3 of 348 comments (clear)

  1. People.. the same as any community by EmbeddedJanitor · · Score: 5, Informative
    It is very easy to say that FOSS communities are broken, but they depend on people, which are inherently broken.

    The major difference between FOSS and other communities are that the people in a FOSS community share far fewer specific goals than other communities. Some people want something fixed **now**. Others want it fixed **properly**, no matter how long that takes. Others just piss and moan.

    --
    Engineering is the art of compromise.
  2. Re:In my opinion by finiteSet · · Score: 5, Informative
    when I first gave Gentoo a try (back in 2004 i believe) all I got was abuse when I asked for help with some things.
    For what it is worth, in my experience I have found the Gentoo community to be nothing but helpful. Anytime I've had a problem the answer has already been provided in the forums, or users quickly (and politely) responded to my posts. And I started learning Linux with Gentoo, so I most certainly was a "n00b." Because of my experience with the Gentoo community, forums.gentoo.org is usually my first stop when I encounter any Linux-related problem. Luckily, I have long since shed my "n00b"-skin, but I am grateful to have had access to the community during that early formative stage.
    --
    If we start buying CDs then the terrorists have already won.
  3. Mildly interesting, but shallow. by DragonWriter · · Score: 4, Informative

    I don't think anything in it is wrong, as such, but it really doesn't say all that much. It sort of meanders through a few stories vaguely relating to the idea that "without an organizing vision, direction doesn't happen." But it seems to me that that while that's vaguely interesting, its not really a problem with the OSS community.

    While, of course, the OSS community doesn't have a single vision for any piece of OSS software, quite a lot of OSS projects do and, as his story alludes, OSS projects that have a following but languish either for lack of vision or because the project owner has misguided vision—unlike closed-source projects which, while they may not tend to lack vision, are no less likely to have a misdirected vision than their open-source counterparts—can be rescued by forking.

    And plenty of OSS projects do have a vision, direction, roadmap, etc. Sure, there's probably a lot of stuff that gets released under an open-source license (or straight into the public domain) because the author is essentially "done" with it and throwing it out to the community to do with what they will, but certainly open-source players like Apache, Mozilla, etc. have a vision for their main projects, and members of the community are attracted to and contribute to projects, no doubt, largely because of how they see the project's vision as compatible with their own. The "solution" McFarland offers is what it seems to me almost every major open-source project is already openly trying to do: allow the community to contribute, but institute a degree of top-down control in terms of timelines, roadmap, and assignments to make sure that the grunt-work necessary to have a polished project gets done.

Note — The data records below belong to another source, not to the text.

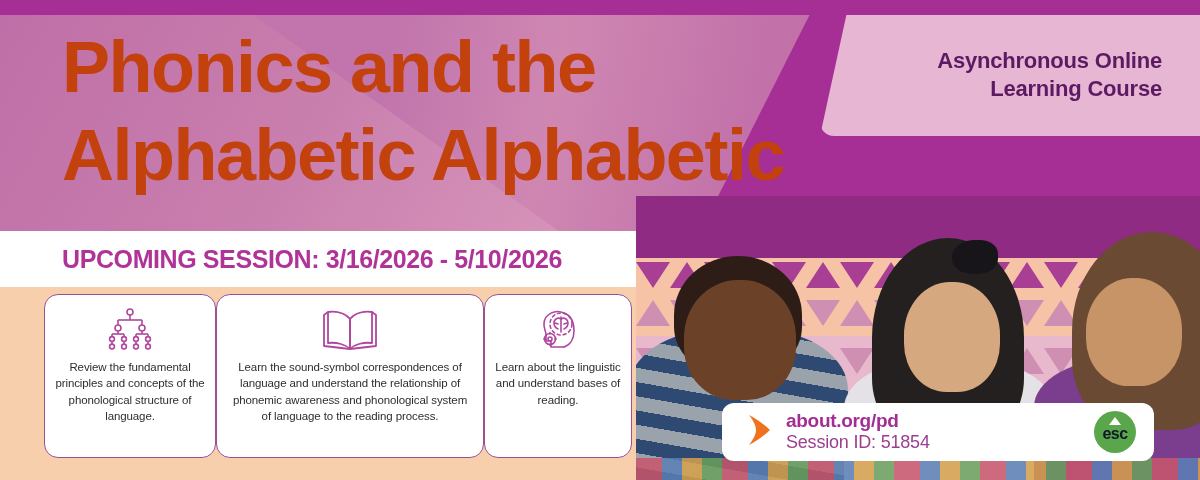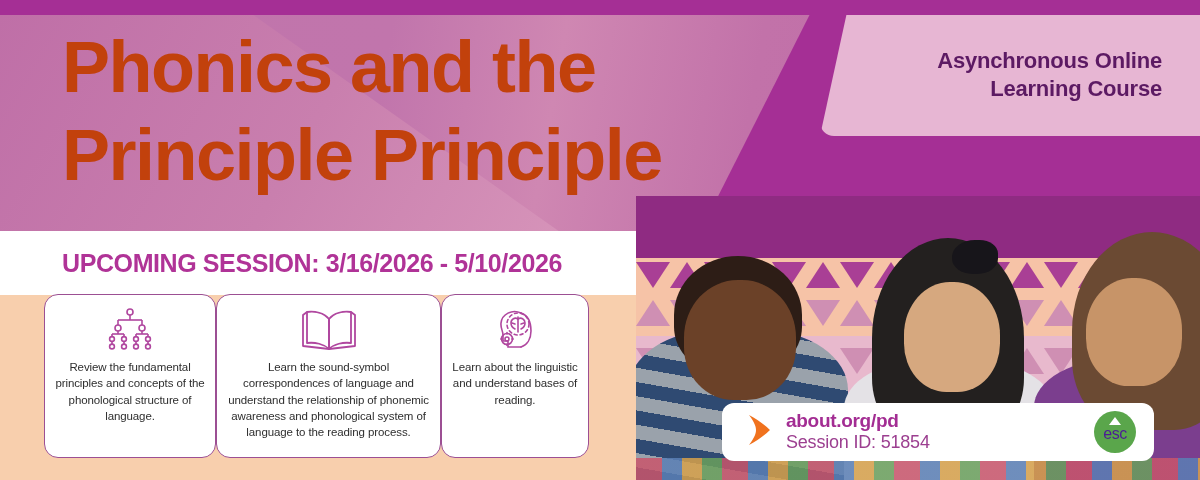--- a/index.html
+++ b/index.html
@@ -90,21 +90,21 @@
     font-weight: bold;
     line-height: 1.22;
     letter-spacing: -1.5px;
     white-space: nowrap;
   }
 
   
   .session-bar {
     position: absolute;
     left: 0; top: 231px;
-    width: 660px; height: 64px;
+    width: 660px; height: 56px;
     background: #ffffff;
     z-index: 7;
     display: flex;
     align-items: center;
   }
   .session-text {
     color: #b03397;
     font-size: 25px;
     font-weight: bold;
     padding-left: 62px;
@@ -196,21 +196,21 @@
     background: #ffffff;
     border: 1.5px solid #9c4f93;
     border-radius: 14px;
     padding: 12px 10px 10px;
     box-sizing: border-box;
     display: flex;
     flex-direction: column;
     align-items: center;
   }
   .card-1 { width: 172px; height: 164px; }
-  .card-2 { width: 225px; height: 164px; }
+  .card-2 { width: 268px; height: 164px; }
   .card-3 { width: 148px; height: 164px; }
 
   .card-icon {
     height: 46px;
     display: flex;
     align-items: center;
     justify-content: center;
     margin-bottom: 6px;
   }
   .card-text {
@@ -269,23 +269,23 @@
   .logo-mark {
     width: 42px; height: 42px;
     border-radius: 50%;
     background: #5aa64b;
     display: flex;
     align-items: center;
     justify-content: center;
     position: relative;
   }
   .logo-mark-text {
-    color: #4c1d95;
+    color: #0f172a;
     font-size: 16px;
-    font-weight: normal;
+    font-weight: bold;
     letter-spacing: -0.5px;
     margin-top: 4px;
   }
   .logo-tri {
     position: absolute;
     top: 6px; left: 50%;
     transform: translateX(-50%);
     width: 0; height: 0;
     border-left: 6px solid transparent;
     border-right: 6px solid transparent;
@@ -305,21 +305,21 @@
 
   <div class="callout">
     <div class="callout-text">
       <div>Asynchronous Online</div>
       <div>Learning Course</div>
     </div>
   </div>
 
   <div class="title-wrap">
     <div class="title-line">Phonics and the</div>
-    <div class="title-line">Principle Principle</div>
+    <div class="title-line">Alphabetic Alphabetic</div>
   </div>
 
   <div class="photo">
     <div class="photo-pattern">
       <div class="tri-row" style="top:66px;">
         <div class="tri down" style="background:#a93f95;"></div>
           <div class="tri up" style="background:#a93f95;"></div>
         <div class="tri down" style="background:#a93f95;"></div>
           <div class="tri up" style="background:#a93f95;"></div>
         <div class="tri down" style="background:#a93f95;"></div>

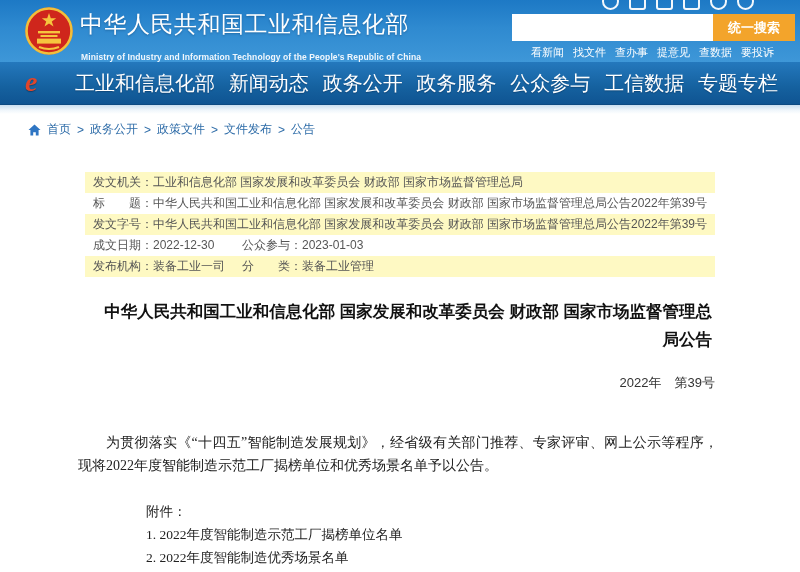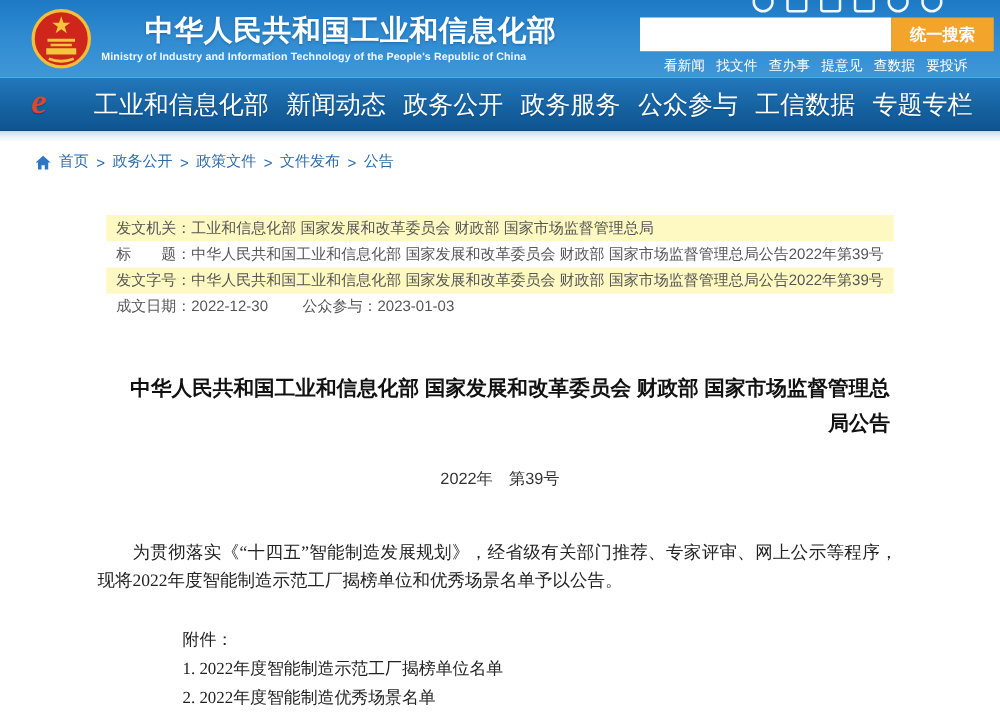--- a/index.html
+++ b/index.html
@@ -3,23 +3,23 @@
 <meta charset="utf-8">
 <style>
   html,body{margin:0;padding:0;background:#fff;}
   .page{position:relative;width:800px;height:572px;overflow:hidden;background:#fff;
         font-family:"Liberation Sans","DejaVu Sans",sans-serif;}
 
   
   .header{position:absolute;top:0;left:0;width:800px;height:62px;
           background:linear-gradient(180deg,#1d79c5 0%,#2f8ad0 45%,#3e97d8 100%);}
   .emblem{position:absolute;left:24px;top:6px;width:50px;height:50px;}
-  .h-title{position:absolute;left:80px;top:9px;font-size:23px;font-weight:bold;color:#fff;
-           letter-spacing:.5px;text-shadow:0 1px 2px rgba(0,40,80,.35);white-space:nowrap;margin-left:36px;}
-  .h-sub{position:absolute;left:81px;top:40px;font-size:8.5px;font-weight:bold;color:#f0f7fd;
+  .h-title{position:absolute;left:80px;top:9px;font-size:23px;font-weight:normal;color:#fff;
+           letter-spacing:.5px;text-shadow:0 1px 2px rgba(0,40,80,.35);white-space:nowrap;}
+  .h-sub{position:absolute;left:81px;top:52px;font-size:8.5px;font-weight:bold;color:#f0f7fd;
          letter-spacing:.1px;white-space:nowrap;}
   .mini-icons{position:absolute;left:602px;top:-7px;display:flex;gap:10px;}
   .mini-icons .mi{width:13px;height:13px;border:2px solid #fff;opacity:.95;background:transparent;}
   .mi.round{border-radius:50%;}
   .mi.sq{border-radius:3px;}
   .searchbar{position:absolute;left:512px;top:14px;width:283px;height:27px;display:flex;}
   .search-input{flex:1;height:27px;border:none;outline:none;background:#fff;padding:0 8px;
                 font-size:12px;box-sizing:border-box;}
   .search-btn{width:82px;height:27px;border:none;background:#f3a42b;color:#fff;
               font-size:13px;font-weight:bold;cursor:pointer;font-family:inherit;}
@@ -50,21 +50,21 @@
   
   .meta-table{position:absolute;left:85px;top:172px;width:630px;font-size:12px;color:#555;}
   .meta-row{position:relative;height:21px;line-height:21px;padding-left:8px;
             white-space:nowrap;overflow:hidden;box-sizing:border-box;}
   .meta-row.gray{background:#fef9c3;}
   .meta-row .col2{position:absolute;left:157px;top:0;}
 
   
   .doc-title{position:absolute;left:88px;top:297px;width:624px;text-align:right;
              font-size:16.5px;line-height:28px;font-weight:bold;color:#111;}
-  .doc-issue{position:absolute;left:85px;top:374px;width:630px;text-align:center;
+  .doc-issue{position:absolute;left:85px;top:374px;width:630px;text-align:right;
              font-size:13px;color:#333;}
   .doc-body{position:absolute;left:78px;top:431px;width:640px;font-size:14px;line-height:23px;
             color:#222;text-indent:2em;text-align:justify;
             font-family:"Liberation Serif","DejaVu Serif",serif;}
   .attachments{position:absolute;left:106px;top:500px;font-size:13.5px;line-height:23px;
                color:#222;font-family:"Liberation Serif","DejaVu Serif",serif;}
   .attachments div{white-space:nowrap;margin-left:40px;}
 </style>
 </head>
 <body>
@@ -144,20 +144,24 @@
     <div class="meta-row">
       <span>标　　题：</span><span>中华人民共和国工业和信息化部 国家发展和改革委员会 财政部 国家市场监督管理总局公告2022年第39号</span>
     </div>
     <div class="meta-row gray">
       <span>发文字号：</span><span>中华人民共和国工业和信息化部 国家发展和改革委员会 财政部 国家市场监督管理总局公告2022年第39号</span>
     </div>
     <div class="meta-row">
       <span>成文日期：</span><span>2022-12-30</span>
       <span class="col2"><span>公众参与：</span><span>2023-01-03</span></span>
     </div>
+    <div class="meta-row gray">
+      <span>发布机构：</span><span>装备工业一司</span>
+      <span class="col2"><span>分　　类：</span><span>装备工业管理</span></span>
+    </div>
   </div>
 
   <div class="doc-title">中华人民共和国工业和信息化部 国家发展和改革委员会 财政部 国家市场监督管理总局公告</div>
   <div class="doc-issue">2022年　第39号</div>
   <div class="doc-body">为贯彻落实《“十四五”智能制造发展规划》，经省级有关部门推荐、专家评审、网上公示等程序，现将2022年度智能制造示范工厂揭榜单位和优秀场景名单予以公告。</div>
 
   <div class="attachments">
     <div>附件：</div>
     <div>1. 2022年度智能制造示范工厂揭榜单位名单</div>
     <div>2. 2022年度智能制造优秀场景名单</div>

    I probably wouldn't call it "acting like the Cathedral", the openness of many successful projects to community process and innovation, while retaining a kind of top-down vision, is something of a synthesis: the Cathedral harnessing the energy of the Bazaar, the Bazaar borrowing the focus of the Cathedral. And you see something like it in the embrace by some commercial, formerly closed-source vendors of both open-source software and increasing community involvement. If I had to name the model, I'd call it the "Congregation" or "Assembly", a less-propietary Cathedral, a small portion of the Bazaar united by a common purpose and direction to accept, in the context of a project, some degree of authority and leadership (but not the exclusive ownership and control of the Cathedral.)